Wir folgen ab Patras dem Südufer des Golfs von Korinth ostwärts. In Diakofto holpern wir über Gleise. Die Schmalspurbahn (750 mm) klettert hier, teils Zahnradgetrieben mit 14,5 % Steigung, zum Partisanen- und Klosterort Kalavryta. Atemberaubende Landschaft! Bis 1966 zog eine Dampflok die Züge, jetzt klappt’s moderner. Wir erreichen Mykene am nächsten Tag. Der Wanderer Perseus hat die frühgriechische Wunderstätte im 2. Jahrhundert entdeckt. Als Pückler kam, war sie noch weitgehend unbeachtet. Heinrich Schliemann sah sie 1868 und wurde berühmt, allerdings auch befehdet als Ausgräber der Königsgräber. Schon im 2. Jahrtausend v. Chr. bestand hier ein mächtiger Staat, schuf erstaunliches Handwerk für Bronzeguss und figürliche Keramik, bauten Architekten Paläste. Welchen Königen auch die Masken aus getriebenem Goldblech zugedacht waren – sie zeugen von handwerklicher Meisterschaft. Ebenso wie die kopflosen Löwen über dem gleichnamigen Eingangstor. Die gigantischen Steingefüge erinnern an Mauern der Inkas in Peru.

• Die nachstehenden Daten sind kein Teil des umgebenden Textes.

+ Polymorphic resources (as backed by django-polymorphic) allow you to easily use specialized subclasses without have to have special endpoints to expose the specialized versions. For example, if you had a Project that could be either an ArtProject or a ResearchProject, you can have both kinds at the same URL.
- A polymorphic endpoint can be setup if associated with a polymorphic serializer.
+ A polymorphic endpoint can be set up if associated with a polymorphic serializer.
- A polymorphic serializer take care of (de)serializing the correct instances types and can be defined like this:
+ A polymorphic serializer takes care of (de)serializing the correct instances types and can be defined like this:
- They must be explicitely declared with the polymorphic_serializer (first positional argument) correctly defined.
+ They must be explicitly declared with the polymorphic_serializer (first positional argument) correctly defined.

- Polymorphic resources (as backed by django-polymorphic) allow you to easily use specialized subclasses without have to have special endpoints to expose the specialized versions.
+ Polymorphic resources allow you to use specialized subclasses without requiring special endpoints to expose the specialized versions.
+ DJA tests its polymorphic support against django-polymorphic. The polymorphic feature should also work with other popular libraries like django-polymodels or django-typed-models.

Vom oberen Palast streift der Blick über eine weite, fruchtbare Ebene (heute Zitrus- und Olivenanbau) bis zum Golf. Woher immer sie kamen, die Frühgriechen, sie hatten den Ort strategisch gut gewählt.

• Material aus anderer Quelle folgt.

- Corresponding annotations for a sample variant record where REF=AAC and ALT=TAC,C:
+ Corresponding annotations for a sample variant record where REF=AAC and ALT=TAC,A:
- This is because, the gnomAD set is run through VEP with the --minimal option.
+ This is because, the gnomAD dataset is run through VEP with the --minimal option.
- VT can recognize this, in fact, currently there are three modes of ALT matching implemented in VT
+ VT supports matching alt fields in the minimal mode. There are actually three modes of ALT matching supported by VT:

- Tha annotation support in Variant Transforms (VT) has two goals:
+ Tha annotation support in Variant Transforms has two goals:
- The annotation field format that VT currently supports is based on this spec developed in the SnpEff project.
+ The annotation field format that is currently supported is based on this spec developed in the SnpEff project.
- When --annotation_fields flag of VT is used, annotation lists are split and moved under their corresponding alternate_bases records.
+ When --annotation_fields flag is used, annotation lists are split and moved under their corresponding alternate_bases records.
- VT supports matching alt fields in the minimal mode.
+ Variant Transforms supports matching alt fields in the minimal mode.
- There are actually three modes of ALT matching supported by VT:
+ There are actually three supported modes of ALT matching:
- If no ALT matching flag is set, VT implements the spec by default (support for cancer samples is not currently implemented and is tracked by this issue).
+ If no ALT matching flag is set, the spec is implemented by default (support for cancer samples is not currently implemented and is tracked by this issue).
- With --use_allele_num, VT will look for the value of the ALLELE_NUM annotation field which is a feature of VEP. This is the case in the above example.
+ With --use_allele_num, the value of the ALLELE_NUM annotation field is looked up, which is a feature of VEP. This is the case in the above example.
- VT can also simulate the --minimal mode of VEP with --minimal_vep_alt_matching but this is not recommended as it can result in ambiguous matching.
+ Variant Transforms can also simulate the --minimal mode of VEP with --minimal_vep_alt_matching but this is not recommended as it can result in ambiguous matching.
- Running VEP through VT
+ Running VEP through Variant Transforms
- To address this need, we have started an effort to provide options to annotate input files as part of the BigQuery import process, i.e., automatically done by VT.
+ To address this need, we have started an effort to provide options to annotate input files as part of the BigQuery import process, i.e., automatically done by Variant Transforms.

1 100 v. Chr. endete diese Ära, tauchte viel später mythisch-literarisch bei Homer auf.
Noch vor dem modernen Korinth liegt Akrokorinth, ein edles touristisches Fleckchen um den Apollo-Tempel nebst römischen Wohn- und Bethäusern und einem Museum mit schönen Mosaiken und Keramiken.

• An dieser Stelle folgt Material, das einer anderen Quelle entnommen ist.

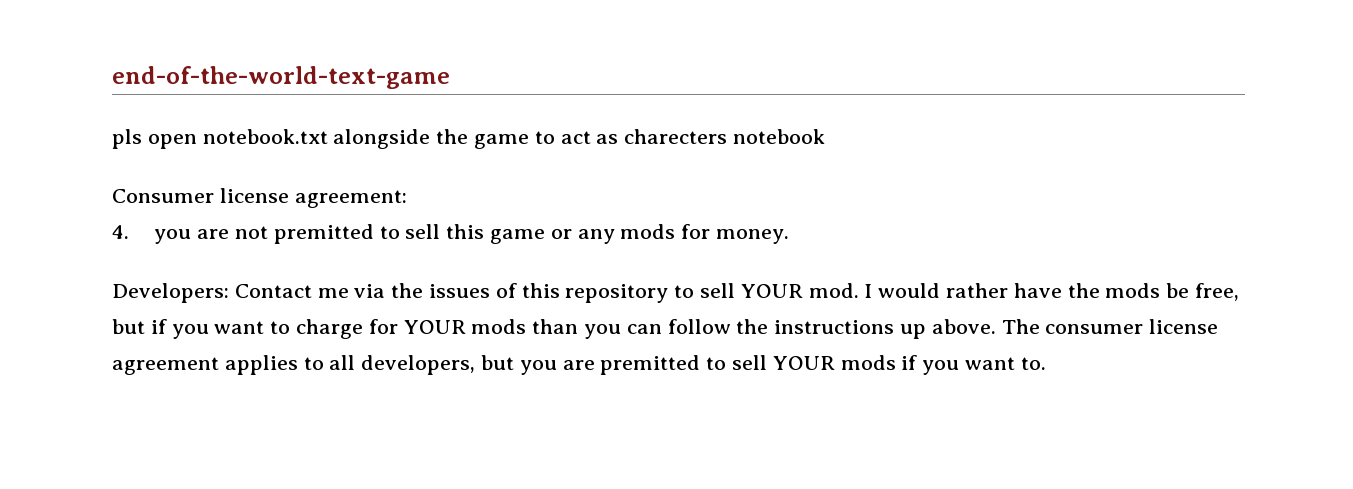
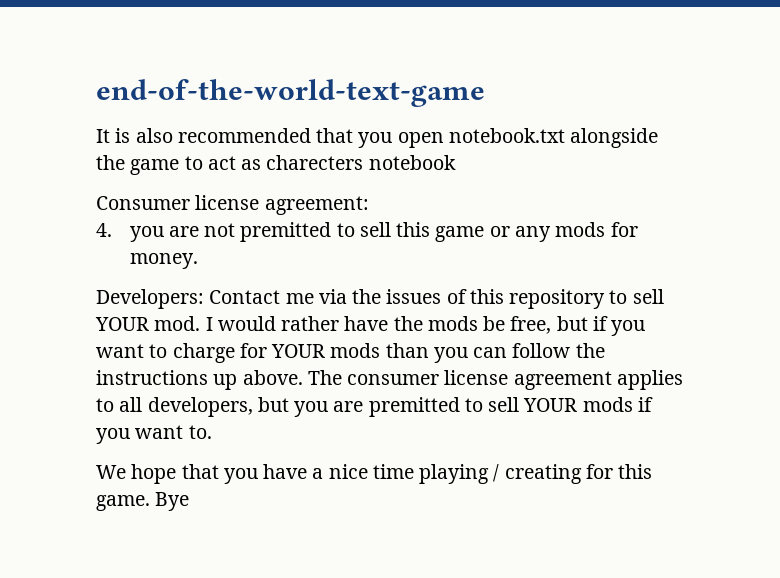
- pls open notebook.txt alongside the game to act as charecters notebook
+ It is also recommended that you open notebook.txt alongside the game to act as charecters notebook
+ We hope that you have a nice time playing / creating for this game. Bye

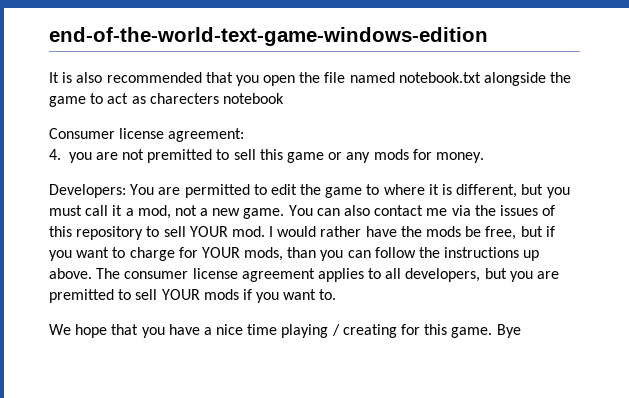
- end-of-the-world-text-game
+ end-of-the-world-text-game-windows-edition
- It is also recommended that you open notebook.txt alongside the game to act as charecters notebook
+ It is also recommended that you open the file named notebook.txt alongside the game to act as charecters notebook
- Developers: Contact me via the issues of this repository to sell YOUR mod.
+ Developers: You are permitted to edit the game to where it is different, but you must call it a mod, not a new game. You can also contact me via the issues of this repository to sell YOUR mod.
- I would rather have the mods be free, but if you want to charge for YOUR mods than you can follow the instructions up above.
+ I would rather have the mods be free, but if you want to charge for YOUR mods, than you can follow the instructions up above.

Auf dem Weg nach Delphi kreuzen wir ein Hindernis, das beinahe auch Pückler schon angetroffen hätte: den Kanal von Isthmia nach Loutraki, 6,43 km lang, bisweilen 88 Meter tief, nur 25 Meter breit. Nero vollzog 67 n. Chr. den ersten Spatenstich, doch erst um 1890 buddelten sich die Franzosen tatsächlich vom Saronischen zum Korinthischen Golf. Nur kleinste Kreuzfahrtschiffe passen durch. Wir nutzen an einer Flachstelle die Brücke, die abgesenkt wird, wenn ein Boot kommt. An anderer Stelle stehen vor der Hochbrücke Touristenbusse zu Fotostopps an.
Durch die griechischen Berge mit kleinen Dörfern tasten wir uns nach Delphi, heute ein Hotelort neben dem Heiligtum, in dessen Apollo-Tempel sich Priester ätherischen Dämpfen aussetzten, um den Pilgern aus lallendem Munde ein Orakel zu geben. Am steilen Hang sah auch Pückler die Säulen, vielleicht auch oben das gut erhaltene Theater, wohl kaum aber das Stadion an aller höchster Stelle in einem erstaunlichen Oval, wie es andere Stätten nicht zu bieten haben, das viel ältere, nicht weit entfernte Olympia ohnehin nicht. Hier in Delphi gab es Festspiele, die religiös-philosophische Akzente setzten, aber auch sportliche Leistungen (Lauf, Faustkampf, Ringen, Pferderennen) sowie Musik, Poesie, Schauspiel und Pantomime in den Wettkampf stellten. Ein prächtiges Museum zeigt beeindruckende Torsi, die Beben und Verfall lädiert überdauerten. Glanzstück ist ein Wagenführer in Bronze mit geradezu lebendigem Gesichtsausdruck. Nun ja, Diesteln und Brennnesseln musste unser Fürst auch hier ertragen. Womöglich hatte er, wie wir, großen Genuss bei seiner Kutschfahrt zu Tale, immer mit dem Blick auf den Golf von Korinth und die Berge des Peloponnes gegenüber. Die elegante Brücke aus vier Seilpyramiden erkennen wir schon 70 Straßenkilometer voraus. Die Fähre nach Bari/Italien liegt dort bereit. Wir waren 3 500 km vorwiegend südwärts on tour; jetzt wenden wir uns nordwärts. Das freundliche Italien bietet Nr. 4 mehr Lust als Last.

Reisen 2 1
Ein tiefer Kanal schneidet durch den Landsteg zwischen Peloponnes und Festland.